You could technically get the Charge 5 at a discount. However, I’d only do that if it’s significantly cheaper and price is your main consideration. The haptic button, while not what I wanted, is far better than the inductive groove and you have more app options. Turn-by-turn navigation is also handy for walks, and it at least offers some form of music playback.

Read our review of the Fitbit Charge 6 here.

Best Fitbit for kids

Fitbit’s fitness tracker for children sticks to the basics, comes with parental controls, and has eight days of battery life.

That pretty much covers the current Fitbit lineup. The only one we haven’t touched thus far — and the only one that I haven’t tested myself — is the $79.95 Ace 3. That’s Fitbit’s tracker for kids. It’s a basic tracker with a rugged bumper and comes with parental controls. It’s got better battery life than its predecessor but doesn’t come with GPS. Also, while it does have heart rate sensors, it’s not a metric that’s actively tracked for children. Instead, it determines how many “active minutes” they’re getting. Overall, it’s a decent choice for parents whose main priority is making sure their kids get enough daily exercise.

However, Fitbit just announced the $229.95 Ace LTE. It’s substantially more expensive, but that’s understandable given it’s a significant upgrade in terms of hardware and software. For starters, it has the same guts as the Pixel Watch 2. (The chargers are also compatible!) It also adds built-in LTE for a $9.99 monthly subscription via the Ace Pass, which enables calling, messaging, and real-time GPS tracking for parents. Kids won’t need to have their own smartphone to set it up, and there are no third-party apps or ads on the device. Everything is also controlled via the separate Fitbit Ace app, which works on both iOS and Android.

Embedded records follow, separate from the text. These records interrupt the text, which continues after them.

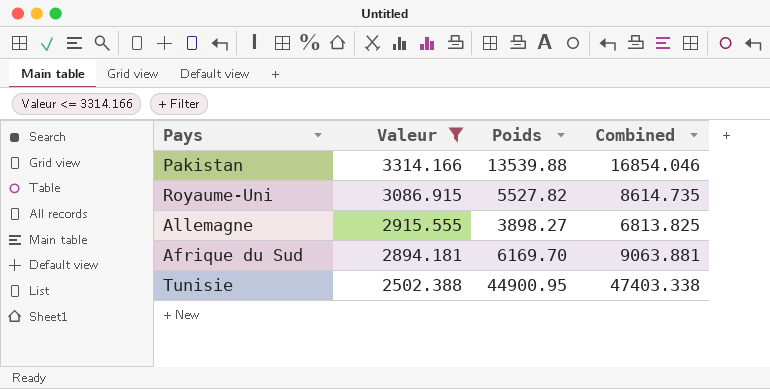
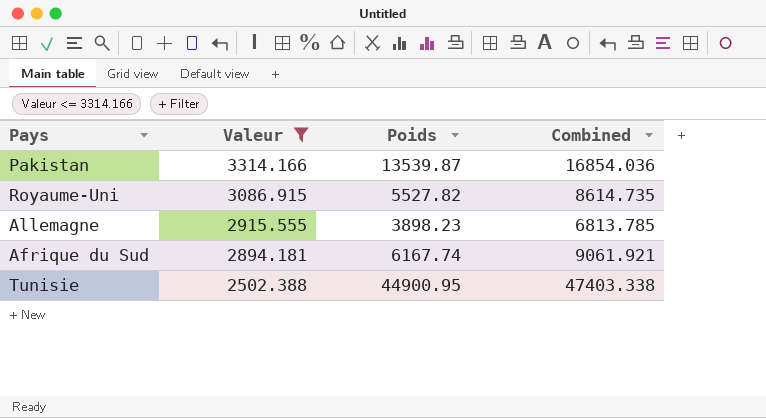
Pakistan | Poids: 13539.88 -> 13539.87
Pakistan | Combined: 16854.046 -> 16854.036
Allemagne | Poids: 3898.27 -> 3898.23
Allemagne | Combined: 6813.825 -> 6813.785
Afrique du Sud | Poids: 6169.70 -> 6167.74
Afrique du Sud | Combined: 9063.881 -> 9061.921

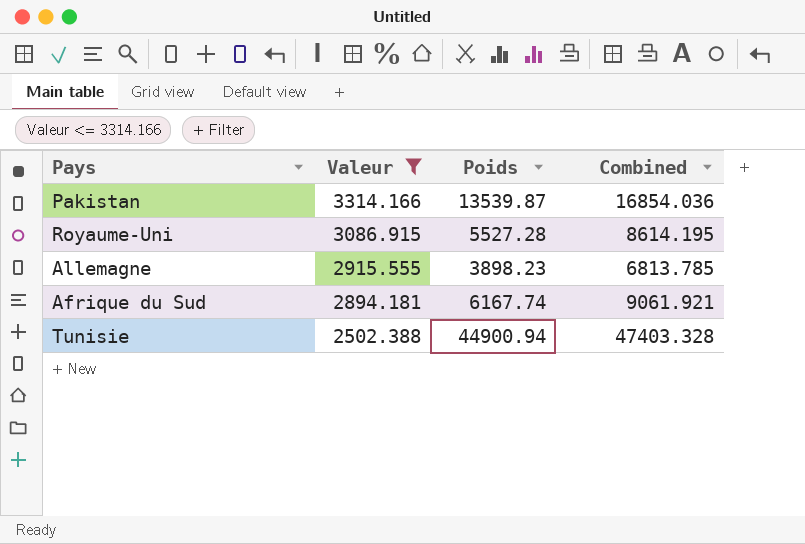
Royaume-Uni | Poids: 5527.82 -> 5527.28
Royaume-Uni | Combined: 8614.735 -> 8614.195
Tunisie | Poids: 44900.95 -> 44900.94
Tunisie | Combined: 47403.338 -> 47403.328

The Fitbit Ace LTE looks very much like a Versa 4 on the wrist.
Photo by Victoria Song / The Verge

To encourage more activity, the Ace LTE uses a series of 3D games. After playing a bit, they’re encouraged to get some physical activity to unlock more playing time. There’s also a Tamagotchi-like element, but aside from $35 collectible bands, there are no microtransactions within the games involving real money. (Kids can “buy” more items by completing daily quests and partaking in activities.) As for privacy, Google says that only parents will be able to view location and activity data for children. Location data is deleted after 24 hours, while activity data is deleted after 35 days. We haven’t had a chance to test the Ace LTE yet, so stay tuned for our forthcoming review. (But if you’re impatient, it’s available for preorder now and hits shelves on June 5th.)

Read our hands-on with the Fitbit Ace LTE.

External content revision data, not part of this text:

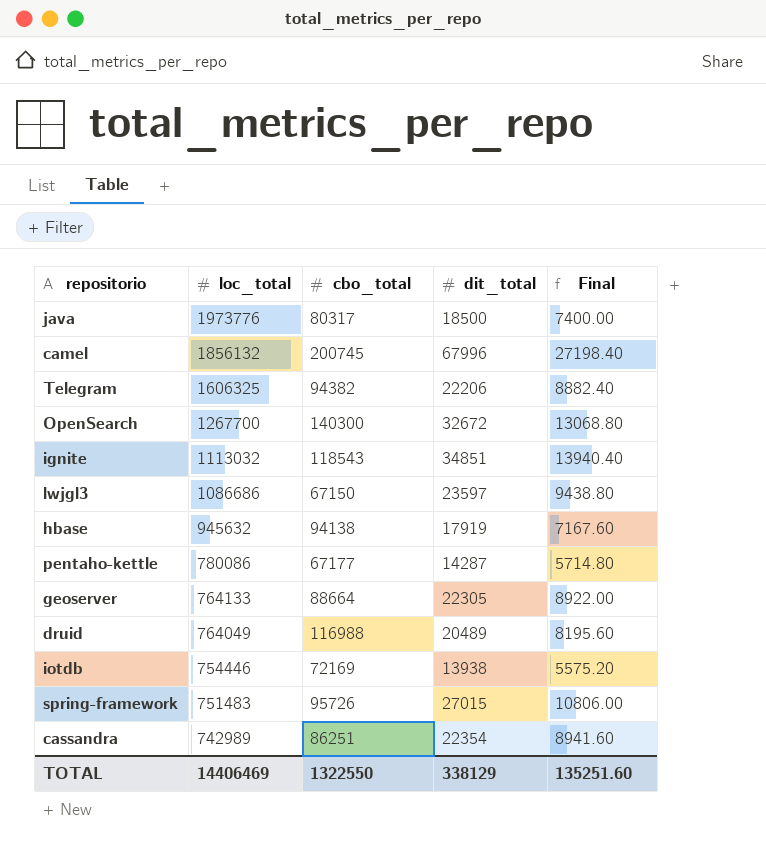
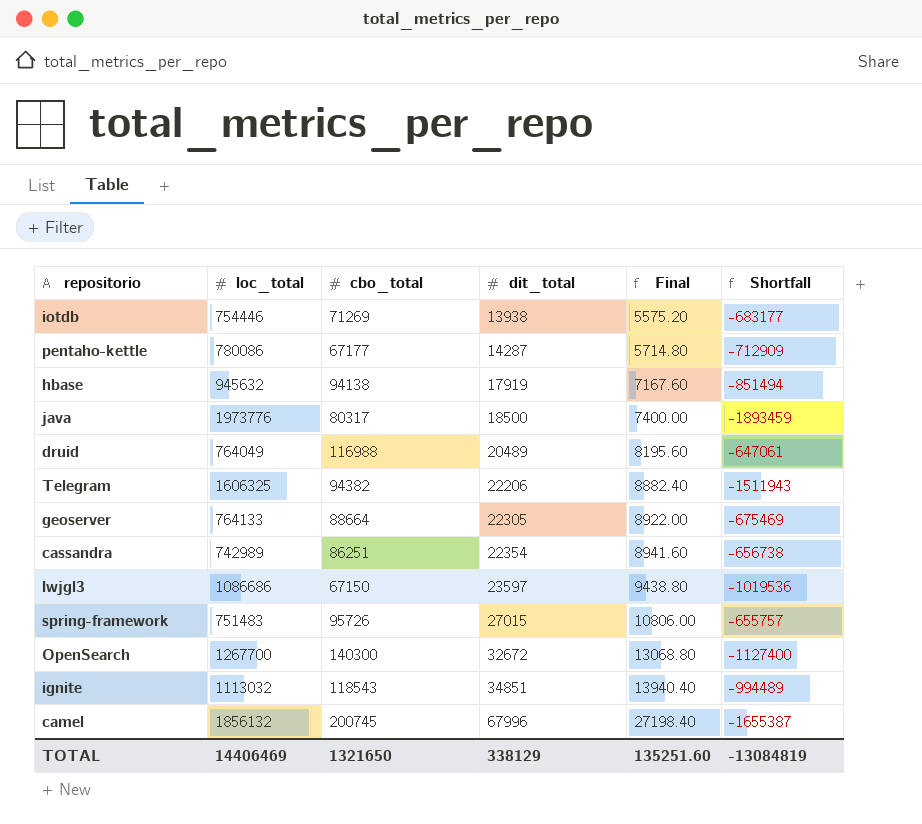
row order: loc_total descending -> dit_total ascending
column Shortfall | formula: none -> [cbo_total] - [loc_total]
iotdb | cbo_total: 72169 -> 71269
TOTAL | cbo_total: 1322550 -> 1321650

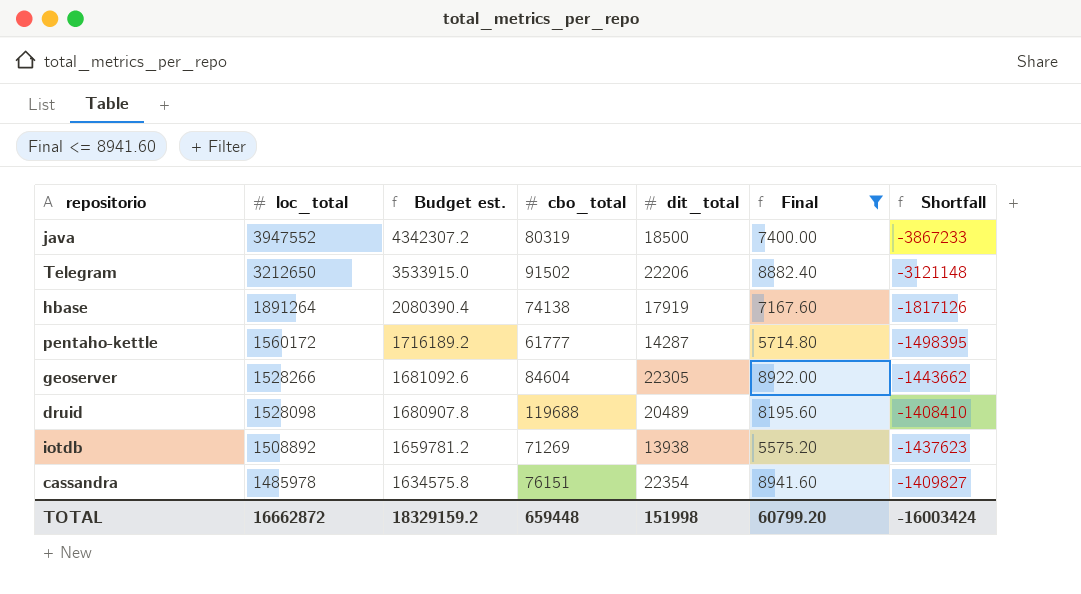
filter: none -> Final <= 8941.60
row order: dit_total ascending -> loc_total descending
column Budget est. | formula: none -> [loc_total] * 1.1
java | loc_total: 1973776 -> 3947552
java | cbo_total: 80317 -> 80319
java | Shortfall: -1893459 -> -3867233
Telegram | loc_total: 1606325 -> 3212650
Telegram | cbo_total: 94382 -> 91502
Telegram | Shortfall: -1511943 -> -3121148
hbase | loc_total: 945632 -> 1891264
hbase | cbo_total: 94138 -> 74138
hbase | Shortfall: -851494 -> -1817126
pentaho-kettle | loc_total: 780086 -> 1560172
pentaho-kettle | cbo_total: 67177 -> 61777
pentaho-kettle | Shortfall: -712909 -> -1498395
geoserver | loc_total: 764133 -> 1528266
geoserver | cbo_total: 88664 -> 84604
geoserver | Shortfall: -675469 -> -1443662
druid | loc_total: 764049 -> 1528098
druid | cbo_total: 116988 -> 119688
druid | Shortfall: -647061 -> -1408410
iotdb | loc_total: 754446 -> 1508892
iotdb | Shortfall: -683177 -> -1437623
cassandra | loc_total: 742989 -> 1485978
cassandra | cbo_total: 86251 -> 76151
cassandra | Shortfall: -656738 -> -1409827
TOTAL | loc_total: 14406469 -> 16662872
TOTAL | cbo_total: 1321650 -> 659448
TOTAL | dit_total: 338129 -> 151998
TOTAL | Final: 135251.60 -> 60799.20
TOTAL | Shortfall: -13084819 -> -16003424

Should you even buy a Fitbit right now?

Fitbit officially became part of Google in 2021. Nothing changed overnight, but technically, it’s Fitbit by Google now. The Fitbit-to-Google migration started in earnest in summer 2023 and new users will be asked to log into Fitbit using their Google accounts. In 2025, this will be mandatory for everyone. Last year, Google angered longtime Fitbit users by shuttering longtime social features like Challenges and removing step streaks. (Step streaks have since been added back and expanded to Android.) Meanwhile, the Versa 4 and Sense 2 weren’t as feature-rich at launch compared to their predecessors, leading some to feel that Google purposefully did this to put the spotlight on its Pixel Watch. There were also multiple major server outages in 2023.

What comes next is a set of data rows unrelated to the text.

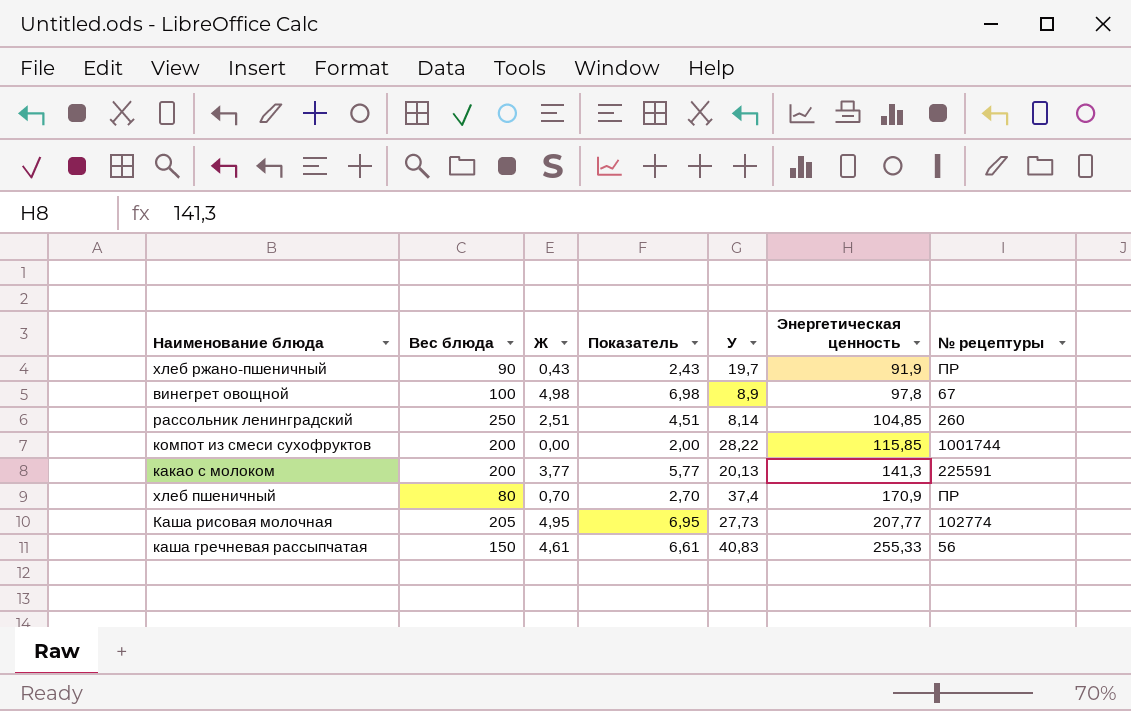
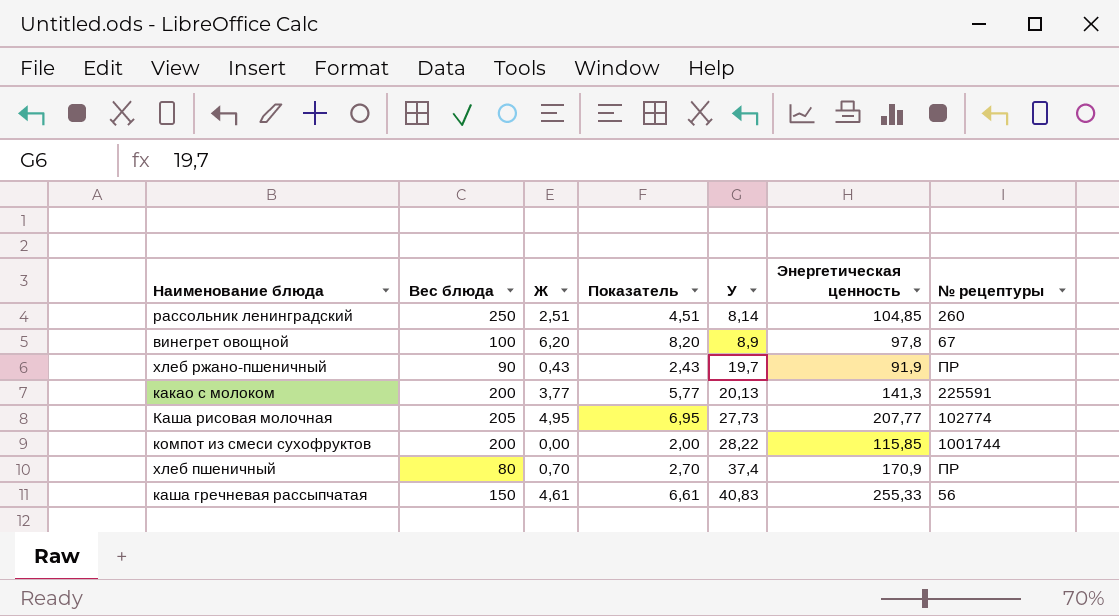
row order: Энергетическая ценность ascending -> У ascending
винегрет овощной | Ж: 4,98 -> 6,20
винегрет овощной | Показатель: 6,98 -> 8,20

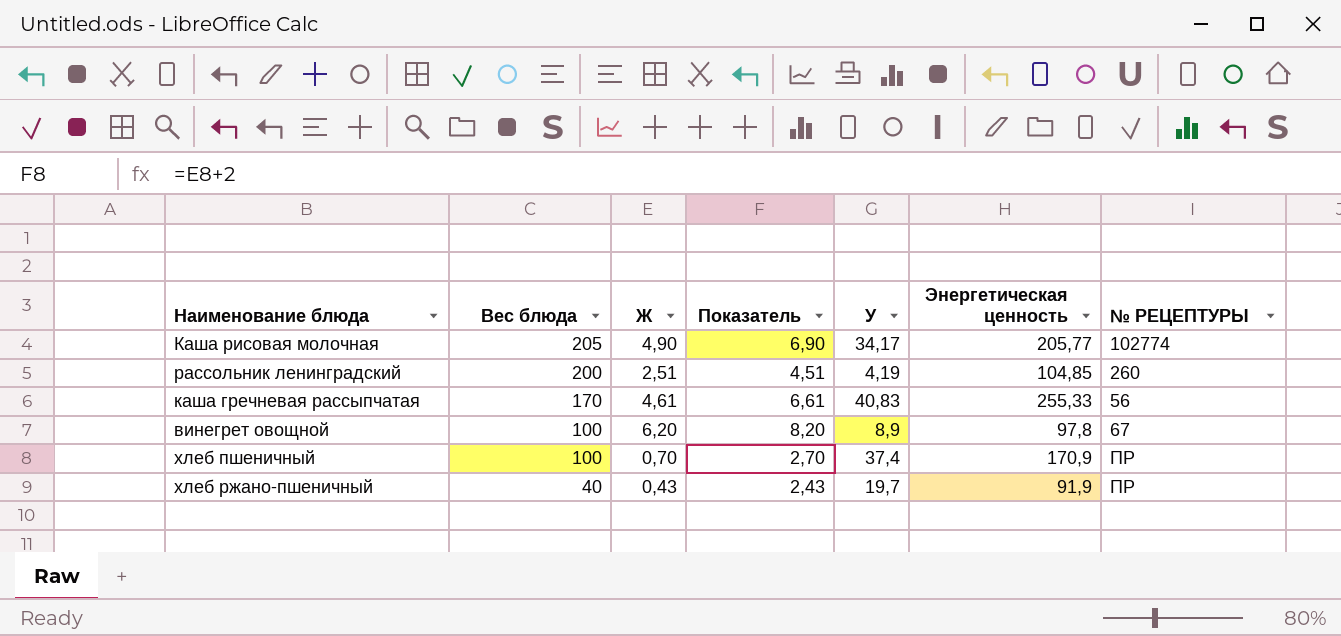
row order: У ascending -> Вес блюда descending
column name: № рецептуры -> № РЕЦЕПТУРЫ
row какао с молоком: 200 | 3,77 | 5,77 | 20,13 | 141,3 | 225591 -> none
row компот из смеси сухофруктов: 200 | 0,00 | 2,00 | 28,22 | 115,85 | 1001744 -> none
Каша рисовая молочная | Ж: 4,95 -> 4,90
Каша рисовая молочная | Показатель: 6,95 -> 6,90
Каша рисовая молочная | У: 27,73 -> 34,17
Каша рисовая молочная | Энергетическая ценность: 207,77 -> 205,77
рассольник ленинградский | Вес блюда: 250 -> 200
рассольник ленинградский | У: 8,14 -> 4,19
каша гречневая рассыпчатая | Вес блюда: 150 -> 170
хлеб пшеничный | Вес блюда: 80 -> 100
хлеб ржано-пшеничный | Вес блюда: 90 -> 40

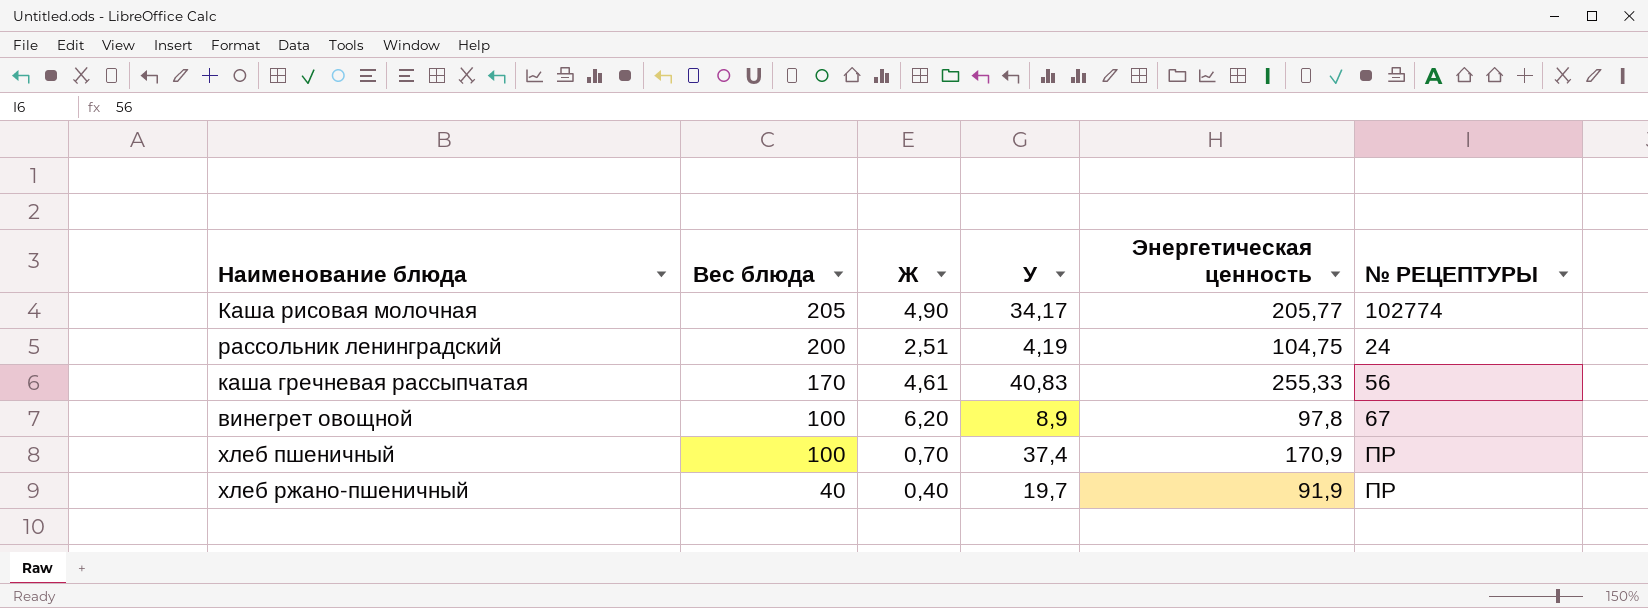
column Показатель | formula: [Ж] + 2 -> none
рассольник ленинградский | Энергетическая ценность: 104,85 -> 104,75
рассольник ленинградский | № РЕЦЕПТУРЫ: 260 -> 24
хлеб ржано-пшеничный | Ж: 0,43 -> 0,40

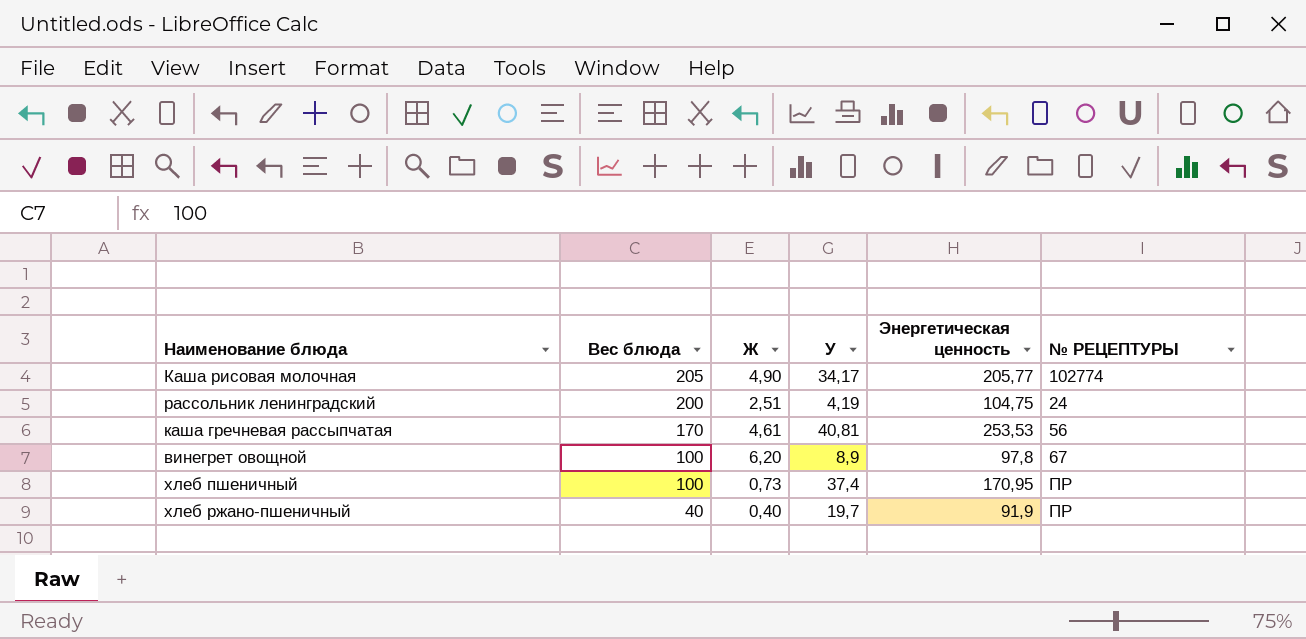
каша гречневая рассыпчатая | У: 40,83 -> 40,81
каша гречневая рассыпчатая | Энергетическая ценность: 255,33 -> 253,53
хлеб пшеничный | Ж: 0,70 -> 0,73
хлеб пшеничный | Энергетическая ценность: 170,9 -> 170,95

There’s some tension here and the future of Fitbit hardware is murky. Especially given the fact that Google laid off about a thousand employees from its hardware departments spanning Pixel, Fitbit, and Nest. If you’re buying a tracker for the first time and want it to last you a while, it might make more sense to opt for a Garmin or Amazfit tracker. Similarly, if you’re looking to upgrade to an older Versa or Sense smartwatch, you might want to see where the dust settles. However, if you know you want a Fitbit, then go ahead. If you’re not in a rush or are undecided, now is not a bad time to sit back and observe.

Update May 30th, 12:50PM ET: Updated with new information about the Fitbit Ace LTE.